Foto © BegsteigerSiebenschläfer haben einen guten
Nächtliches Klopfen, Trippeln und Huschen. Geräusche, die die Haare zu Berge stehen lassen! Nur keine Angst, es sind keine Poltergeister im Dachboden eingezogen – dafür aber ohne Zweifel kleine Plagegeister. So süß Mäuse oder Ratten im Käfig sind, so niedlich Eichhörnchen, die von Ast zu Ast springen, so interessant Fledermäuse, wenn sie ihre nächtlichen Runden ziehen – wer Tiere wie diese im eigenen Dachboden beherbergt, lebt nicht sicher. Der Dachboden ist gern genutzter Stauraum. Wenn jedoch der Mader im Gebälk wohnt und alles anbeißt, was nur irgendwie appetitlich aussieht, wenn Tauben den Fußboden mit in der Nase stechendem Kot verunzieren oder sich gar Holzschädlinge durch das Gebälk fressen, ist guter Rat teuer. Letztere können die tragenden Elemente so nachhaltig schädigen, dass einem irgendwann buchstäblich die Decke auf den Kopf fällt.

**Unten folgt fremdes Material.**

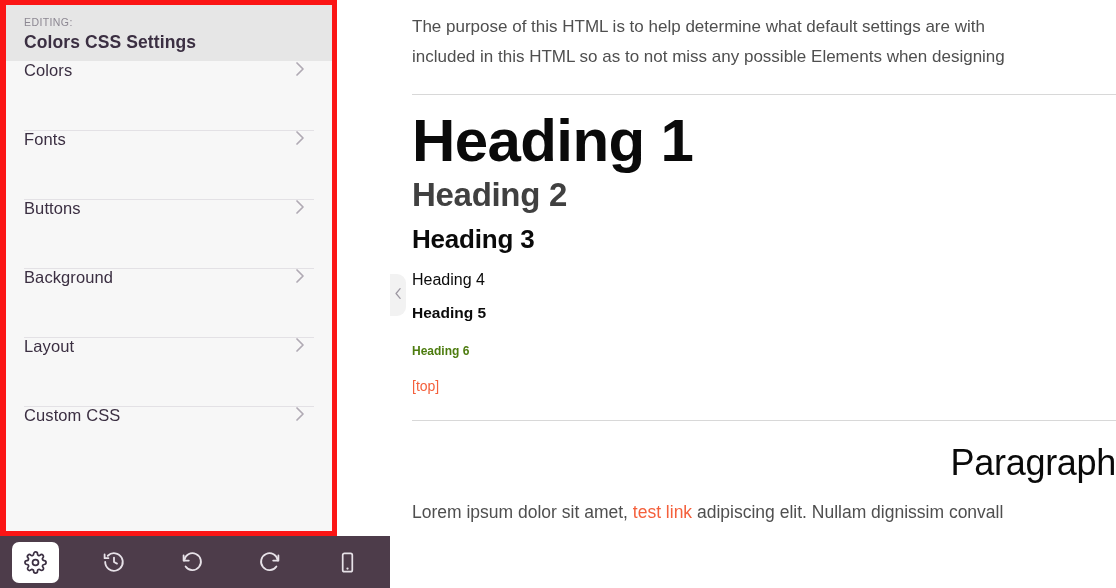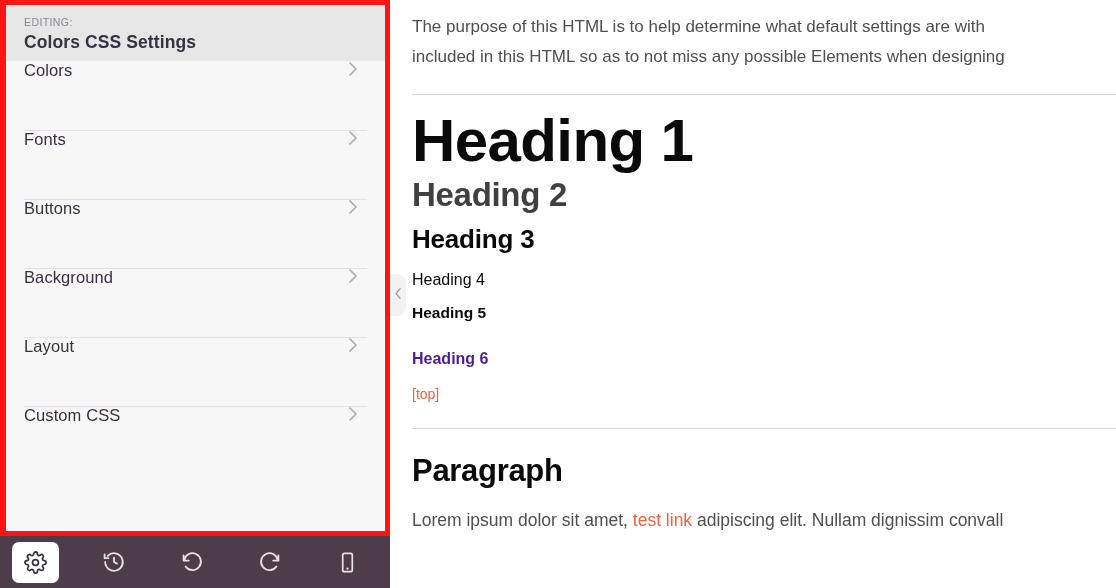--- a/index.html
+++ b/index.html
@@ -25,7 +25,7 @@
     position: absolute;
     left: 0;
     top: 0;
-    width: 390px;
+    width: 337px;
     height: 536px;
     border: 5px solid #fb1515;
     border-left-width: 6px;

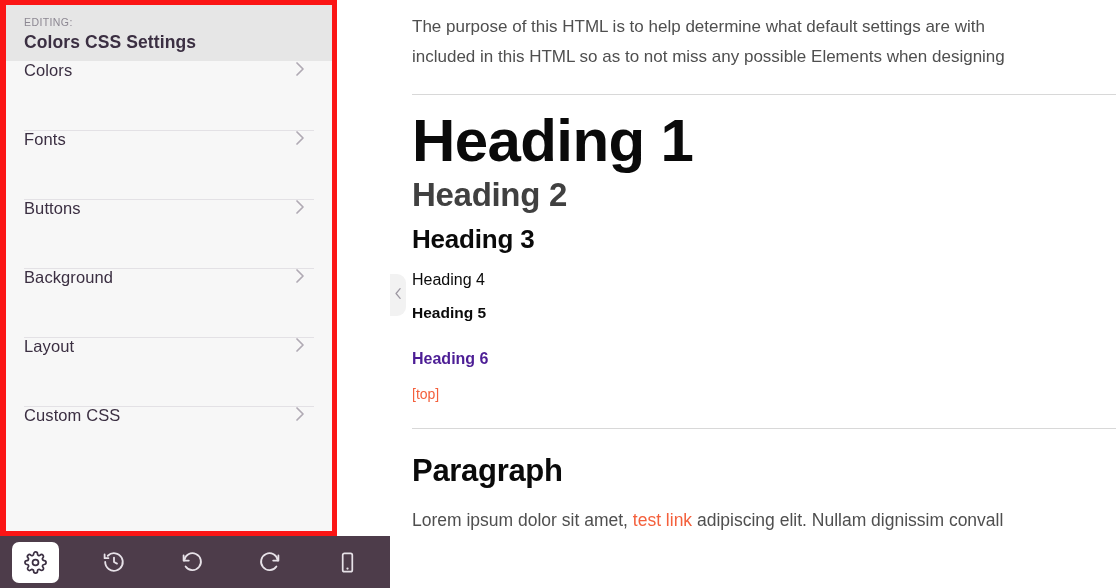--- a/index.html
+++ b/index.html
@@ -177,7 +177,7 @@
   .h3 { font-size: 26px; font-weight: bold; color: #0a0a0a; letter-spacing: -0.2px; line-height: 38px; margin-top: 3px; }
   .h4 { font-size: 16px; font-weight: normal; color: #0a0a0a; line-height: 32px; margin-top: 6px; }
   .h5 { font-size: 15.5px; font-weight: bold; color: #0a0a0a; line-height: 27px; margin-top: 3px; }
-  .h6 { font-size: 16px; font-weight: bold; color: #4c1d95; line-height: 24px; margin-top: 21px; }
+  .h6 { font-size: 12px; font-weight: bold; color: #4d7c0f; line-height: 24px; margin-top: 13px; }
 
   .top-link {
     display: inline-block;

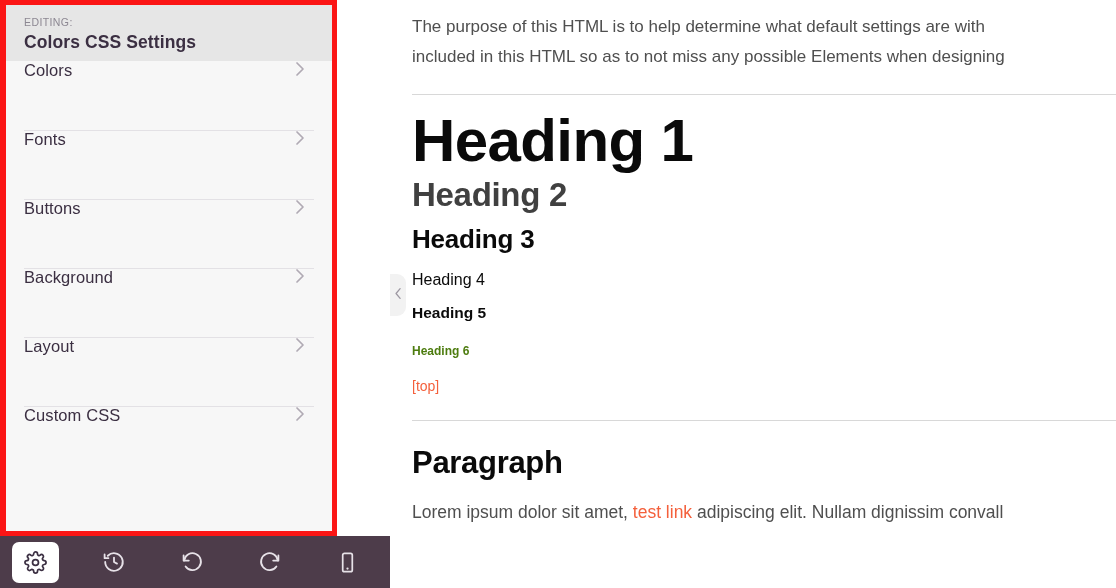--- a/index.html
+++ b/index.html
@@ -196,12 +196,13 @@
   }
 
   .para-title {
-    font-size: 31px;
-    font-weight: bold;
+    font-size: 36px;
+    font-weight: normal;
     color: #0a0a0a;
     letter-spacing: -0.3px;
     line-height: 46px;
     margin-top: 19px;
+    text-align: right;
   }
 
   .para-body {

Und falls Ratten oder Mäuse zu intensiv an Stromkabeln nagen, können die ungebetenen Untermieter uns sogar Feuer unter dem Dach machen. Junge Siebenschläfer balgen sich gerne mit ihren Geschwistern. Natürlich mitten in der Nacht. Wobei viele Menschen diese Tierchen aus der Familie der Schlafmäuse als Hausgenossen schätzen. Wer sie loswerden möchte, sollte zu einer Lebendfalle greifen und das Tier dann fünf bis zehn Kilometer vomHaus entfernt freilassen, denn sonst ist es am selben Abend wieder da! Marder sind nicht nur lauter als Siebenschläfer, sie riechen auch penetrant. Meist verlassen sie jedoch selbst das Haus, nachdem sie ihre Jungen großgezogen haben. Wenn man ihre Zugangslöcher verstopft, suchen sie sich für gewöhnlich ein neues Zuhause.

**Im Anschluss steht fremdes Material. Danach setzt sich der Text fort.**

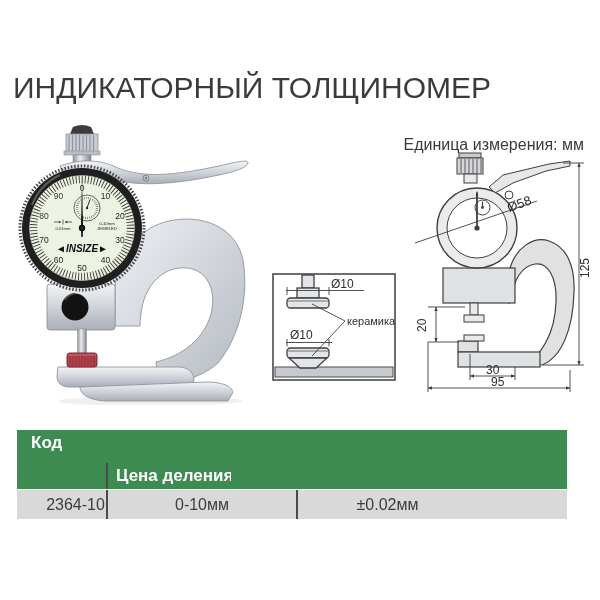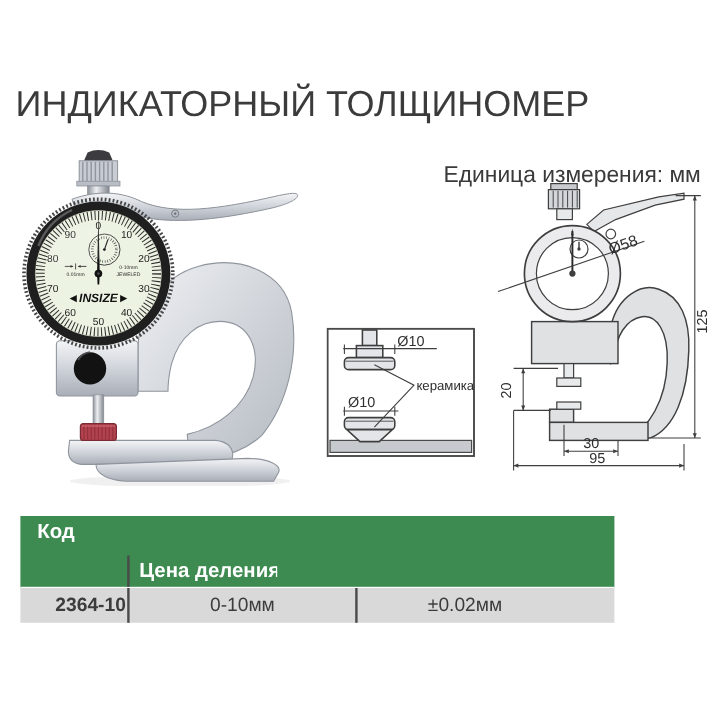--- a/index.html
+++ b/index.html
@@ -12,7 +12,7 @@
   }
   .units-note{
     position:absolute;right:16px;top:136px;
-    font-size:19px;color:#3a3a3a;
+    font-size:16px;color:#3a3a3a;
   }
   .fig{position:absolute;}
   #photo-fig{left:10px;top:120px;width:245px;height:285px;}

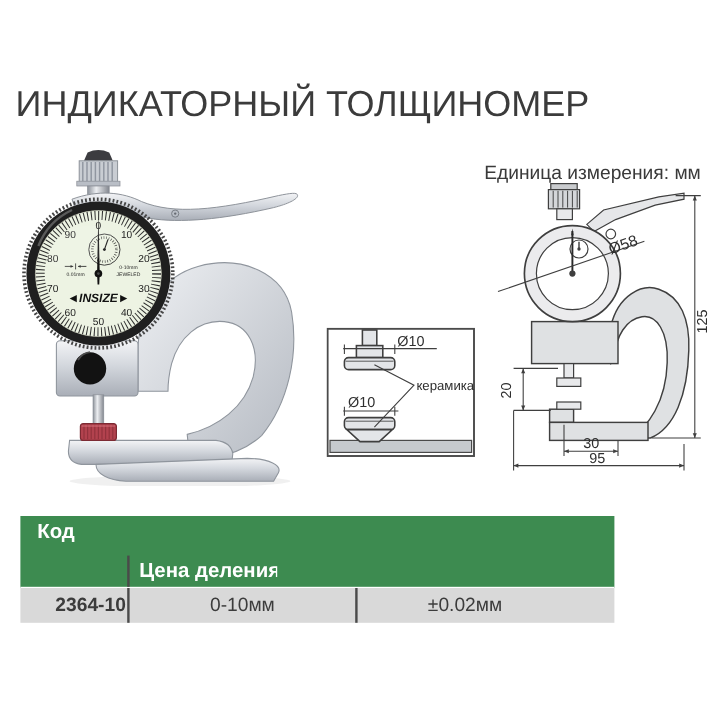--- a/index.html
+++ b/index.html
@@ -20,7 +20,7 @@
   #drawing-fig{left:403px;top:130px;width:195px;height:270px;}
 
   
-  .spec-table{position:absolute;left:17px;top:430px;width:495px;font-family:"Liberation Sans",sans-serif;}
+  .spec-table{position:absolute;left:17px;top:430px;width:550px;font-family:"Liberation Sans",sans-serif;}
   .thead{display:flex;background:#3d8b50;border-bottom:1px solid #ffffff;}
   .thead .th{
     color:#ffffff;font-weight:700;font-size:17px;line-height:26px;height:26px;

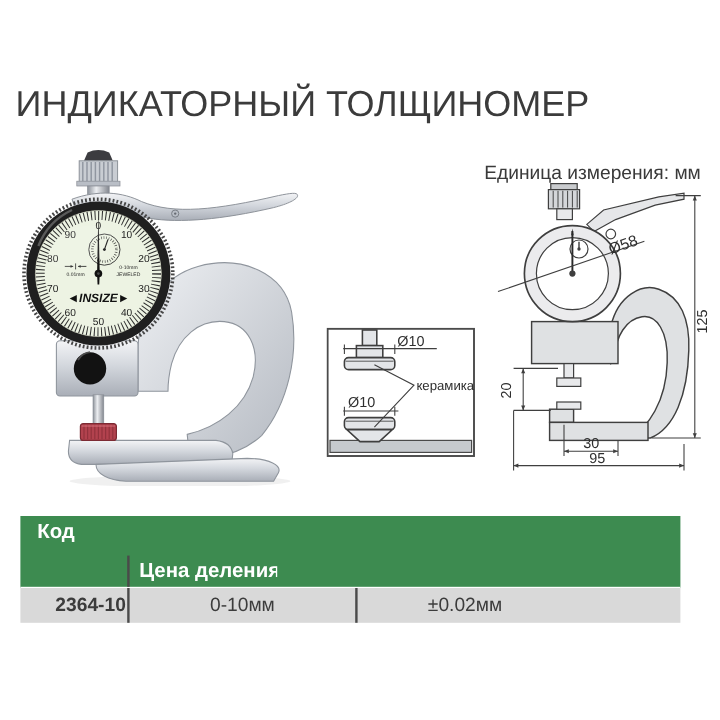--- a/index.html
+++ b/index.html
@@ -36,7 +36,7 @@
   .c3{width:125px;border-left:2px solid #4a4a4a;margin-top:33px;}
   .c4{width:161px;border-left:2px solid #4a4a4a;padding-left:20px;}
   .thead .c1{padding-left:14px;}
-  .td.code{font-weight:700;padding-left:28px;}
+  .td.code{font-weight:400;padding-left:28px;}
 
   svg text{font-family:"Liberation Sans",sans-serif;}
 </style>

Zwergfledermäuse verunreinigen den Boden, stehen in vielen Ländern aber unter Artenschutz. Wer sie aussperrt oder vertreibt, kann sich strafbar machen. Holzwürmer, die ja eigentlich Käfer sind, gehören zu den unangenehmsten Mitbewohnern. Der Gemeine und der Bunte Nagekäfer ("Totenuhr") gehören zu den bekanntesten Arten. Holzwürmer in Möbeln vertreibt man mit Präparaten aus dem Handel. Sitzen sie im Dachstuhl, muss auf jeden Fall ein Spezialist zu Rate gezogen werden.